O julgamento definirá se existe constitucionalidade da incidência do Imposto de Renda Pessoa Jurídica (IRPJ) e da Contribuição Social sobre o Lucro Líquido (CSLL), sobre a taxa Selic (juros de mora e correção monetária) recebida pelo contribuinte na repetição do indébito, isto é, restituição de valores que não deveriam ter saído dos caixas das empresas.
A discussão se assenta na natureza do referido proveito econômico recuperado pelas empresas. No entendimento da PGFN, os juros moratórios decorrentes de repetição de indébito servem para indenizar o contribuinte, tendo natureza de lucros cessantes, devendo ser tributado. De outro lado, os contribuintes alegam que a taxa Selic é mera correção dos valores pagos indevidamente não sendo acréscimo patrimonial para incidência de tributos sobre a renda.
O julgamento merece atenção dos contribuintes que pretendem proceder com a restituição, ou compensação através da habilitação do crédito tributário reconhecido em decisão judicial, como no caso da exclusão do ICMS destacado da base de cálculo do PIS e da COFINS (Tema 69/STF), visto que existe a possibilidade de incidência de IRPJ e CSLL, que, quando somada as alíquotas, podem chegar a 34% sobre a taxa Selic.
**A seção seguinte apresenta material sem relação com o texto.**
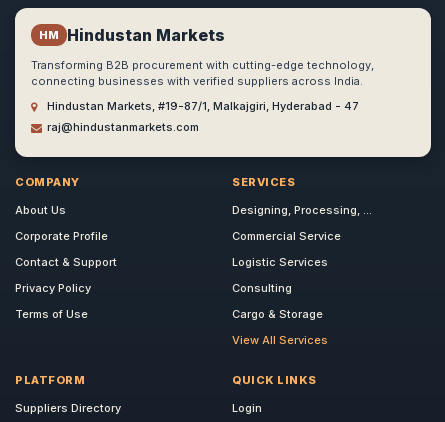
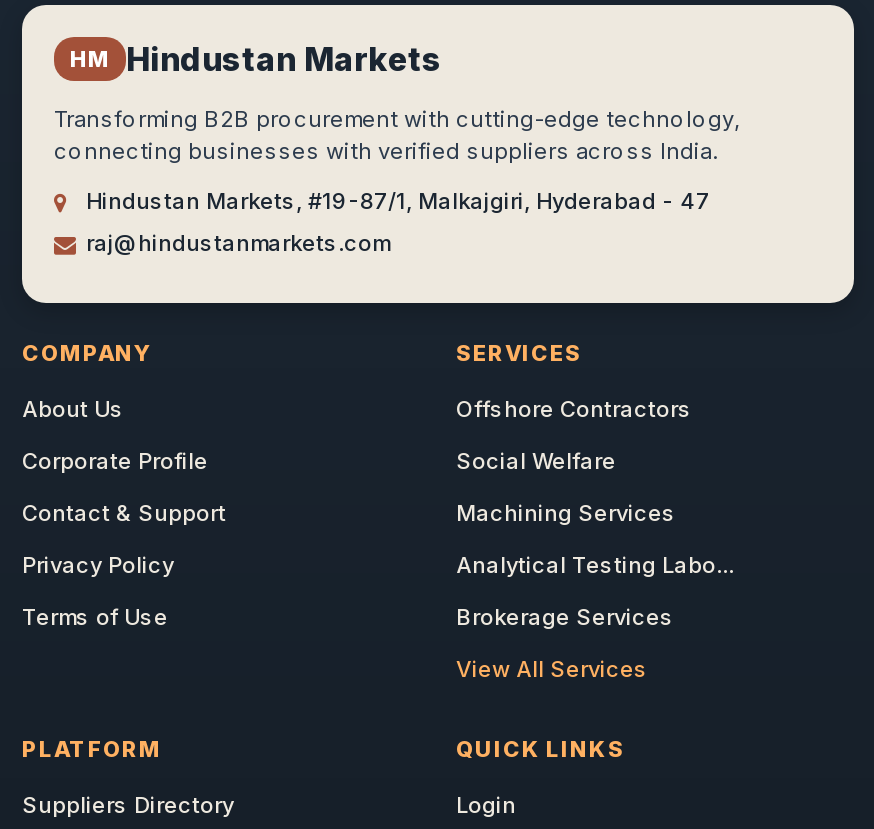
- Designing, Processing, ...
+ Offshore Contractors

- Commercial Service
+ Social Welfare

- Logistic Services
+ Machining Services

- Consulting
+ Analytical Testing Labo...

- Cargo & Storage
+ Brokerage Services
Ressalta-se que existe expectativa de eventual modulação do julgamento pelo Supremo caso o desfecho seja favorável aos contribuintes, como ocorrido em casos recentes. Por esta razão, para que seja possível recuperar os últimos 5 (cinco) anos, é necessário que os contribuintes tenham ações ajuizadas antes da data prevista para o início do julgamento.